Лейтенант посмотрел на часы. Было еще слишком рано возвращаться домой, и Саммерс решил отправиться к вдове охранника. Он круто развернул автомобиль и поехал в южный район города. Полицейский вел машину по улицам города, безостановочно улыбался и повторял: «А, хороша, штучка».

Сравнительно быстро он добрался до нужного района. Однообразные многоэтажки, похожие друг на друга, как капли воды. Саммерс хорошо знал эти места, по службе ему частенько приходилось здесь бывать. Вдовы охранника Браверса не оказалось дома, она была с дочкой на игровой площадке. Саммерс быстро нашел их, но подойти так и не решился. Она была беременна, и тревожить ее расспросами в таком состоянии лейтенант криминальной полиции не решился.

Саммерс стоял за высокой оградой, окружающей игровую площадку, и любовался дочуркой охранника, которую мать раскачивала на качелях. Из протоколов по делу об ограблении банка он знал, что девочку звали Анжела, и ей пять лет. Она была так красива, что Саммерс стал называть ее про себя ангелочком. Анжела звонко смеялась и беззаботно размахивала ножками. Когда качели поднимались в самую верхнюю точку, девочка переставала смеяться и озорно взвизгивала.

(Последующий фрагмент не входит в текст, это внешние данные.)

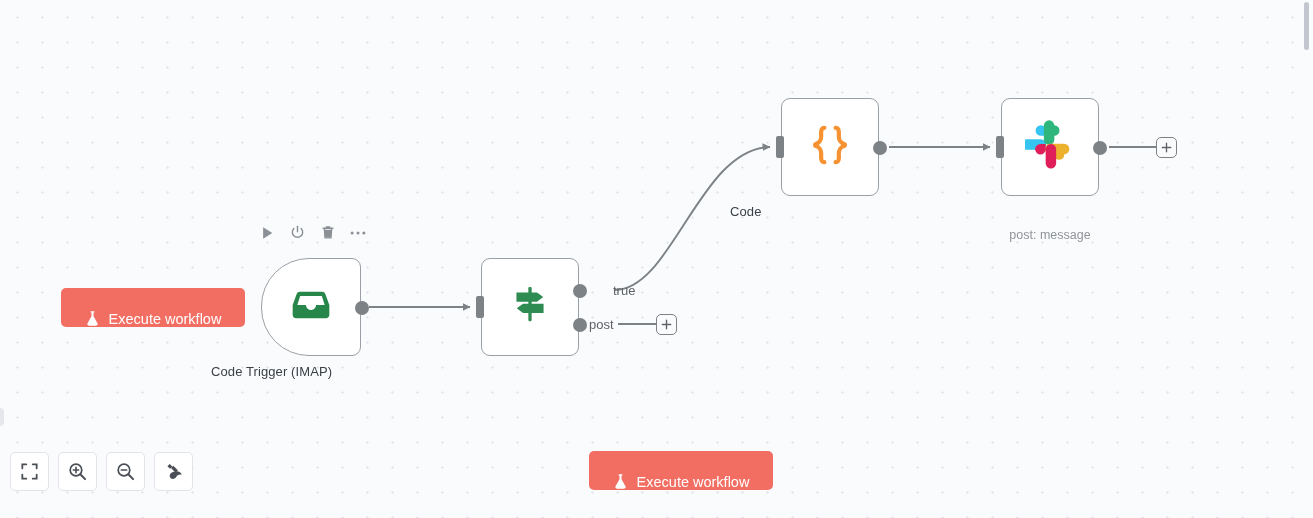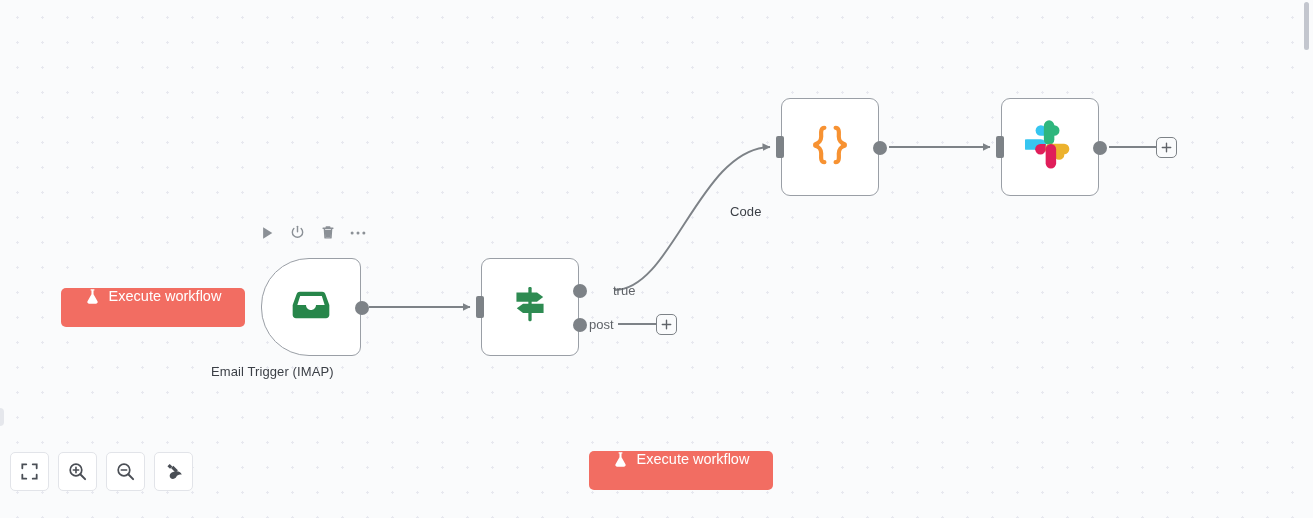"post: message" div.node-sublabel { html: none -> <div>post: message</div> }
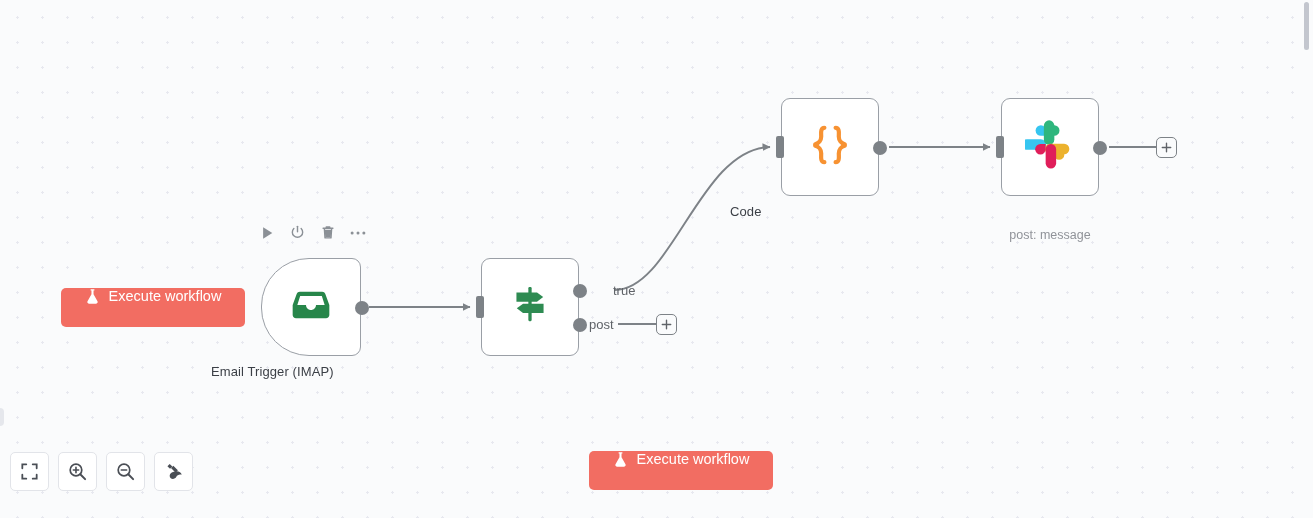"Execute workflow" .exec-btn { align-items: flex-start -> flex-end }
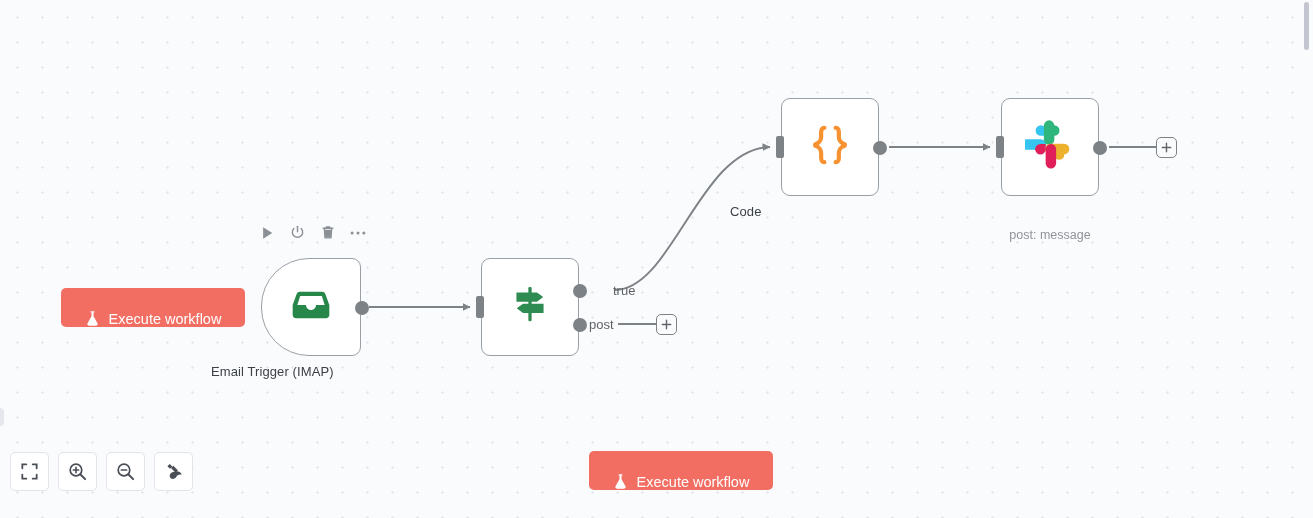"Email Trigger (IMAP)" div.node-label { text: Email -> Code }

Саммерс минут пять стоял и любовался маленькой девочкой, затем молча удалился. Возвращаясь, он уже реже вспоминал секретаршу профессора Франкоера, и все же, вернулся домой в приподнятом настроении. Без напоминаний Саммерс сразу же пошел мыть руки, чем несказанно удивил свою жену. Затем пришел на кухню и, радостно потирая руки, спросил:

— С чего начнем, дорогая?

— Как обычно, с салата.

— С салата? Замечательно… О, как вкусно!

— Что с тобой сегодня случилось? — удивилась Барбара.

— Почему ты спрашиваешь?

— Потому, что последнее время ты совершенно не замечаешь вкус пищи, которую поглощаешь. Да что вкус? Вообще ничего не замечаешь!

— Правда? — удивился Саммерс.

— Правда, правда, — подтвердила Барбара.

— Вот с этих пор и стану замечать, — рассеялся он.

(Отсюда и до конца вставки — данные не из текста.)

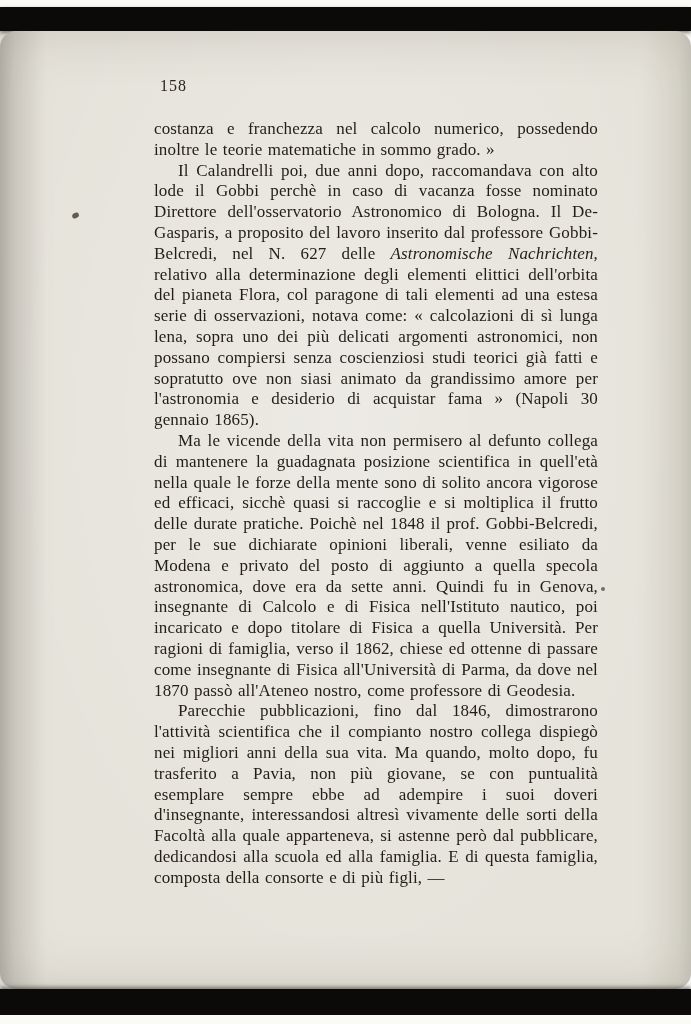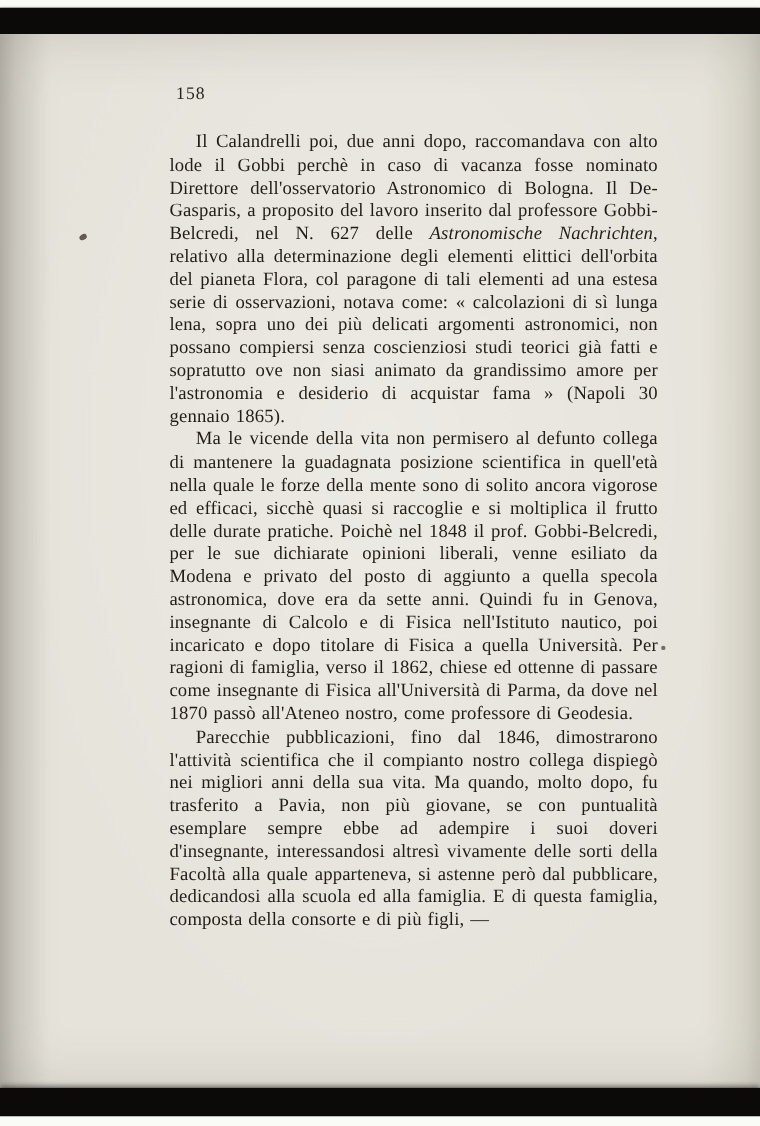"158" .page { border-radius: none -> 16px }
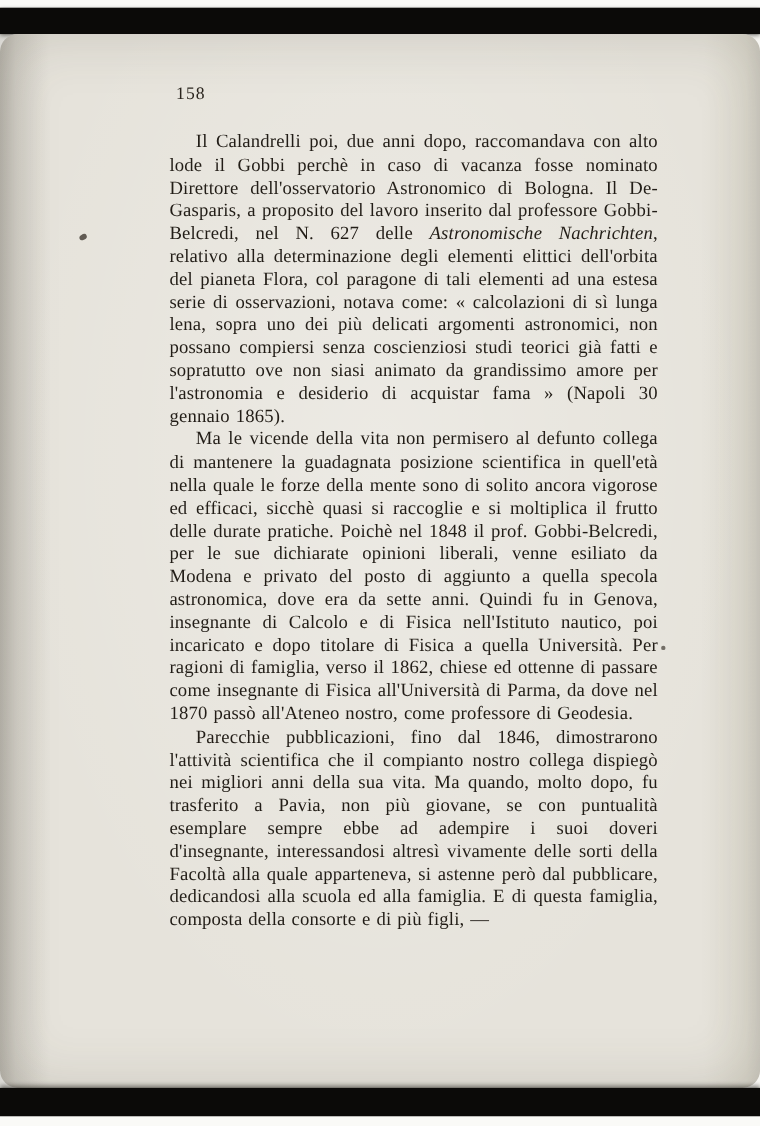"costanza e franchezza nel calcolo" p.noindent { html: none -> <p>costanza e franchezza nel calcolo numerico, possedendo inoltre le teorie matematiche in sommo grado. »</p> }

— И что же случилось? — спросила жена, став посредине кухни и приставив сжатые кулаки к талии. — Может быть, влюбился?

— Господи, у вас, у женщин, одно на уме! Просто мне кажется, что появился свет в конце тоннеля. Вот и настроение хорошее.

— Что ты имеешь в виду под словом «тоннель»?

— Свою работу, конечно же.

— И что там на твоей работе?

— Ты знаешь, что сейчас я занимаюсь расследованием очень необычного дела. Оно настольно сложное, настолько запутанное, что совсем меня измучило. Превратилось просто в пытку, а отступиться никак не могу.

— Это точно, никогда не успокоишься, пока не распутаешь, — согласилась жена.

— Так вот, — продолжил Питер, допивая чай, — сегодня мне показалось, понимаешь, только показалось, что наметился небольшой прогресс в расследовании этого дела. Пока ничего конкретного, но надежда появилась… А впрочем, хватит обо всем этом. Пойдем-ка, займемся более важными делами.

— Ой, ой! Что-то ты сегодня распетушился? — насторожилась Барбара. — Может, встретил кого-нибудь?

— Кого я могу встретить, кроме преступников? — раздраженно отреагировал Саммерс.

— Преступницы тоже иногда бывают красивыми, — парировала Барбара.

— Ладно, хватит рассуждать, пойдем, — заключил Саммерс. Сам, однако, вспомнил секретаршу профессора, и даже успел подумать: «А она, наверное, шалунья».